La petite poule boulangère « Qui ne veut rien faire, trouve une
excuse, et qui veut faire trouve
un moyen. »
(Marie Gillain, comédienne, citant sa mère)
Délaissant l'humus et la mousse,
Une petite poule rousse
Grattait à l'entour d'une grange
Un sol séché et compacté.
Puis, en ayant extrait quelques grains de blé,
Elle tint ce langage étrange
Aux habitants du lieu : « Ces graines
Mes bons amis, sont pour tous une aubaine.
Aidez-moi à les planter et l'été prochain
Nous en tirerons du pain à nous partager. »
- Navrée ! dit la vache avachie dans son pré,
Mais je suis occupée à compter mes trains.
- J'ai mes plumes à lisser, ne compte pas sur moi,
Dit le canard sortant du bain.
- Je dors, grommela le cochon,
Qui savait l'art de se faire du lard ; - Pour moi,
J'ai de plus hautes ambitions,
Jacta l'oie en se haussant du col.
(Elle se croyait concierge au Capitole !)
- Bon, alors je le ferai, dit
La petite poule rousse.
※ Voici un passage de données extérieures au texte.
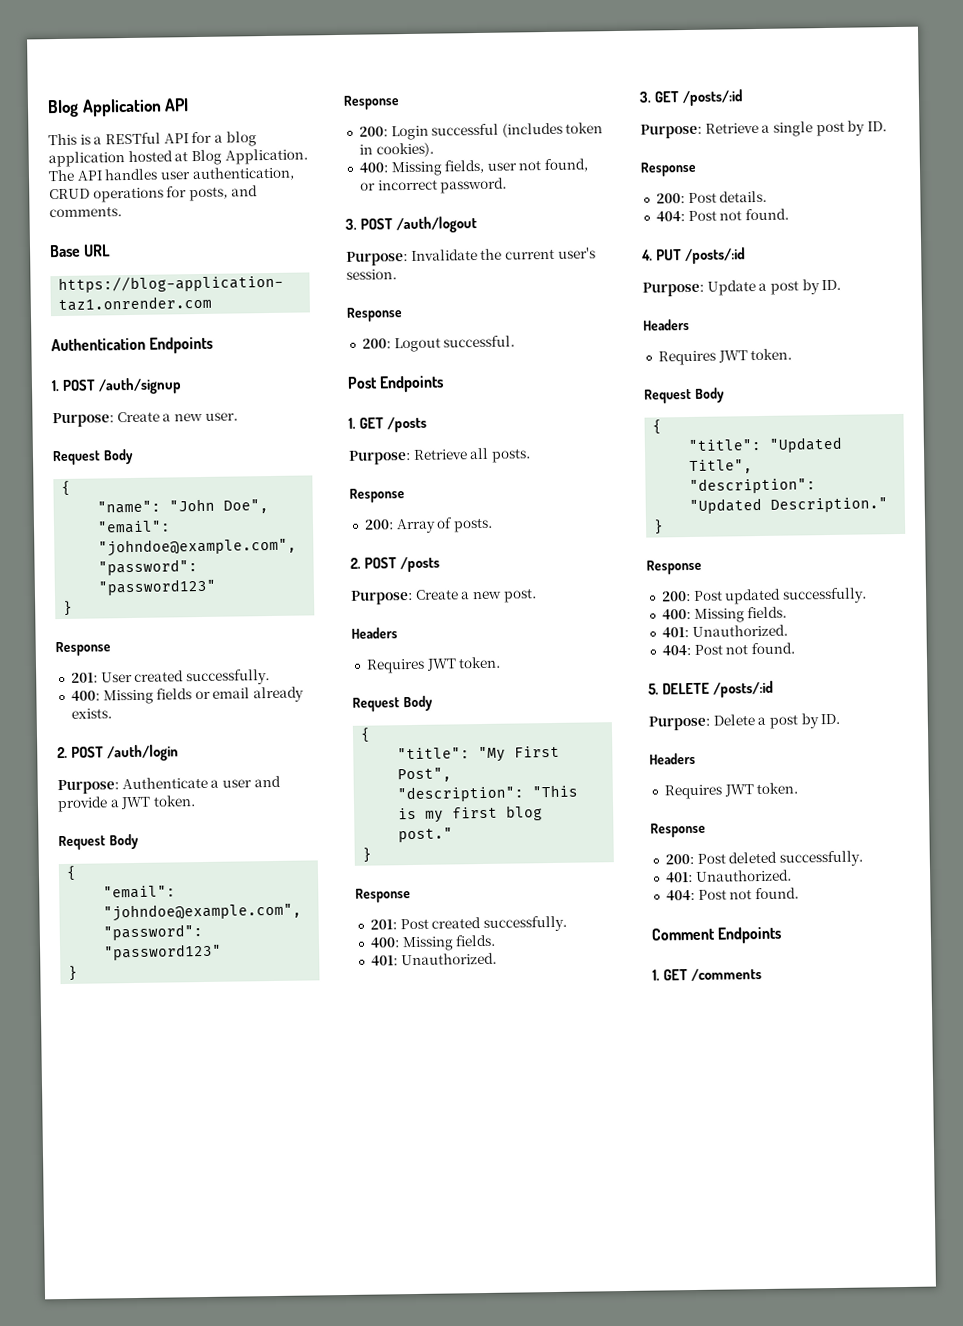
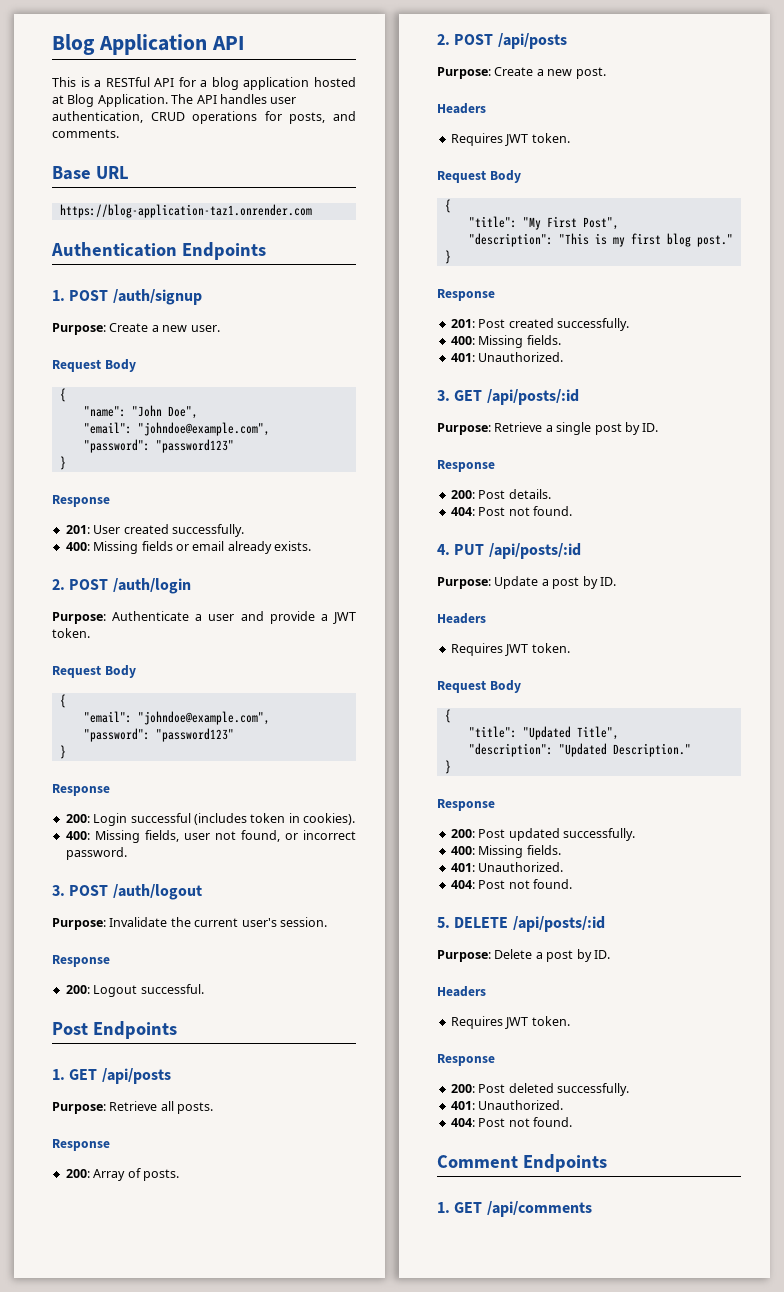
- 1. GET /posts
+ 1. GET /api/posts
- 2. POST /posts
+ 2. POST /api/posts
- 3. GET /posts/:id
+ 3. GET /api/posts/:id
- 4. PUT /posts/:id
+ 4. PUT /api/posts/:id
- 5. DELETE /posts/:id
+ 5. DELETE /api/posts/:id
- 1. GET /comments
+ 1. GET /api/comments

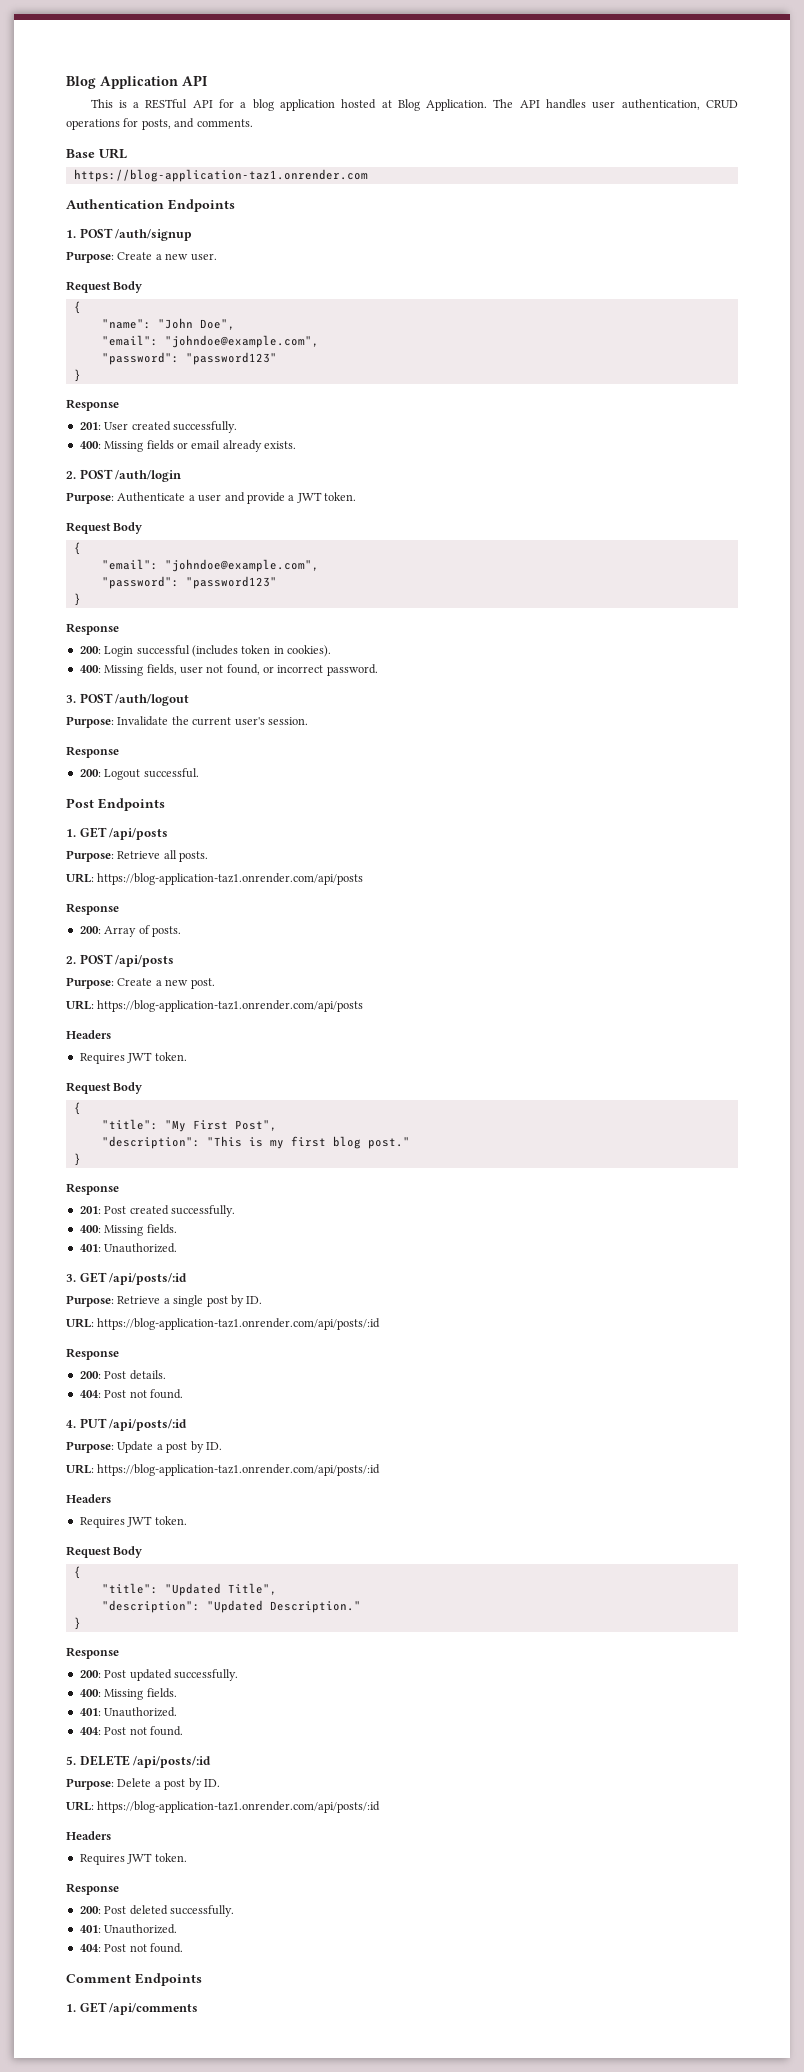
  Purpose: Retrieve all posts.
+ URL: https://blog-application-taz1.onrender.com/api/posts
  Purpose: Create a new post.
+ URL: https://blog-application-taz1.onrender.com/api/posts
  Purpose: Retrieve a single post by ID.
+ URL: https://blog-application-taz1.onrender.com/api/posts/:id
  Purpose: Update a post by ID.
+ URL: https://blog-application-taz1.onrender.com/api/posts/:id
  Purpose: Delete a post by ID.
+ URL: https://blog-application-taz1.onrender.com/api/posts/:id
Et elle le fit !
L'été revint leur amenant de lourds épis
Aux teintes mordorées.
« Qui m'aidera à récolter ? »
Dit-elle. - Les horaires ne conviennent pas,
Dit l'une. - Ce n'est pas assez payé, dit l'oie.
- Mais quelle agitation, maugréa le cochon.
- A bas l'exploitation
Des palmipèdes ! Hurla le canard en fuite.
- Alors, je le ferai, dit la petite.
Et elle le fit, mais dut souvent veiller
Bien après que le soleil se fut couché !
Vint le moment de fabriquer
Le pain : « Qui voudra m'aider à pétrir
À rouler et à cuire ? »
Dit-elle. - Cela m'obligerait à faire
Des heures supplémentaires,
Objecta la vache. - Eh, oh, pas si sot,
J'y perdrais mes avantages sociaux !
Dit le canard. - Moi, j'ai pris l'habitude
D'être assisté et la tâche serait trop rude,
Marmonna le cochon.
- Si j'étais la seule à t'aider, on
Nous accuserait de discrimination,
Dit l'oie - Bon, alors je le ferai ! dit
La petite poule, et elle le fit.
Après quoi elle obtint cinq miches d'un pain
Croustillant et doré à point.
Tous aussitôt d'en réclamer une part !
« Là, dit-elle, c'est un peu fort.
Pour consommer, je n'ai nul besoin de renfort. »
- Profiteuse ! Lui cria ce couard de canard
(Qui, quoique un peu lâche
Ne perdait jamais le nord.)
- Sale capitaliste ! beugla la vache.
- J'exige le respect de mes droits ! dit l'oie,
Claquant du bec avec fracas.
« Ce sont toujours les mêmes qui en profitent »
Récite le cochon, qui soudain s'agite.
Et ils défilèrent dans la basse-cour
En en appelant au recours
De l'État ; Arborant des mines de martyrs
Et agitant des banderoles
Sur lesquelles on pouvait lire :
« La propriété, c'est le vol ! »
Et ils tendaient le poing vers elle en scandant :
« A bas... A bas le capital ! »
Vive la justice sociale ! »
Survint un fonctionnaire vigilant
Qui serina d'un ton sinistre :
« Tu es riche... et trop égoïste ! »
Jusqu'à la culpabiliser.
« Mais j'ai dû beaucoup travailler,
Plaida-t-elle... - « Il n'importe à la République,
Coupa-t-il, ton comportement est inique !
La libre entreprise à ceci de merveilleux
Que chacun a le droit de travailler
Et de gagner autant qu'il veut.
Après quoi les plus actifs doivent partager
Avec les oisifs et les paresseux,
C'est la règle des sociétés éclairées. »
La petite poule dut leur céder,
De son bien, plus que la moitié, et remercier
Le fonctionnaire qui lui ouvrait les yeux :
« Vous avez fait, dit-elle,
Bien des heureux ; J'en suis ravie pour eux,
Ils méritaient ce zèle ! »
Mais par la suite tous se demandèrent en vain,
Pourquoi elle ne fit plus jamais de pain !
Ce texte est adapté des écrits personnels du président Ronald Reagan qui illustrait volontiers ses discours d'anecdotes. Je l'ai enrichi un peu pour le mettre en vers. "C'est une historiette que nous commentions naguère à nos jeunes écoliers", m'a dit un professeur émérite. (Il va de soi qu'elle est trop infantile pour satisfaire les génies de l'économie planifiée).